◆ WHAT YOU HAVE TO DO: The answer is an exact repetition of every entry, with all images left out.

◆ THE DATA:
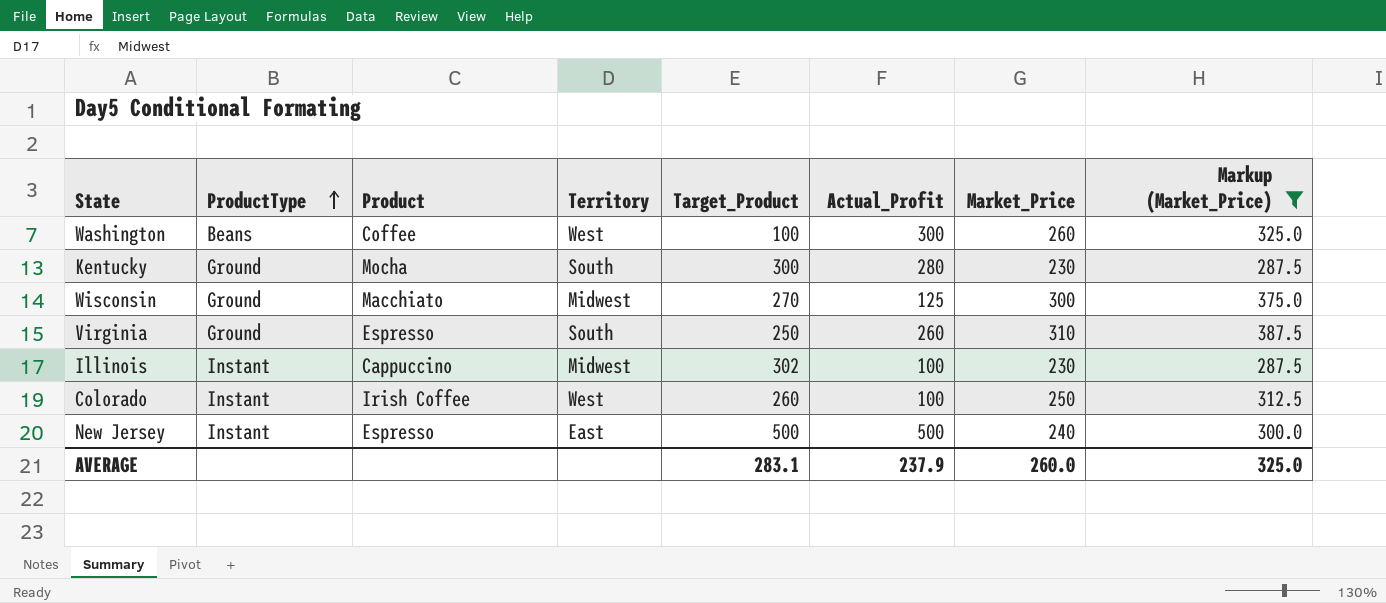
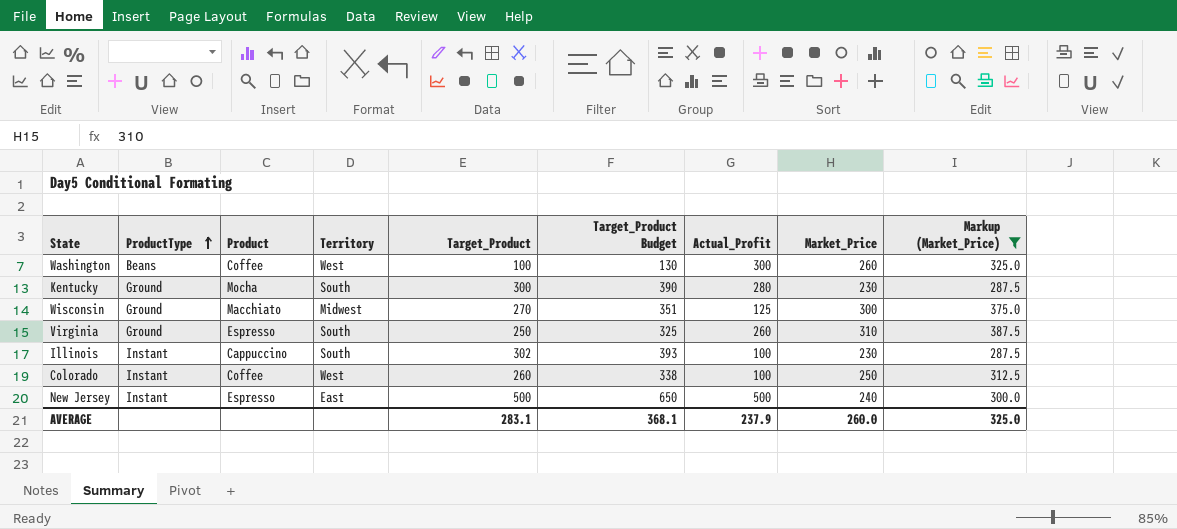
column Target_Product Budget | formula: none -> [Target_Product] * 1.3
Illinois | Territory: Midwest -> South
Colorado | Product: Irish Coffee -> Coffee

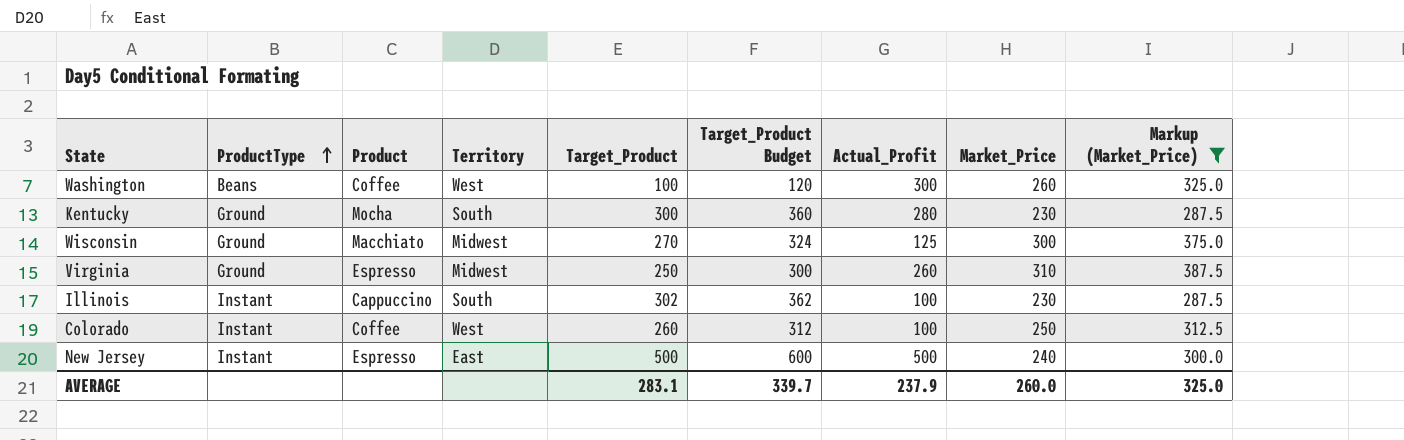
column Target_Product Budget | formula: [Target_Product] * 1.3 -> [Target_Product] * 1.2
Virginia | Territory: South -> Midwest
AVERAGE | Target_Product Budget: 368.1 -> 339.7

◆ RESULT BELOW:
column Target_Product Budget | formula: none -> [Target_Product] * 1.3
Illinois | Territory: Midwest -> South
Colorado | Product: Irish Coffee -> Coffee

column Target_Product Budget | formula: [Target_Product] * 1.3 -> [Target_Product] * 1.2
Virginia | Territory: South -> Midwest
AVERAGE | Target_Product Budget: 368.1 -> 339.7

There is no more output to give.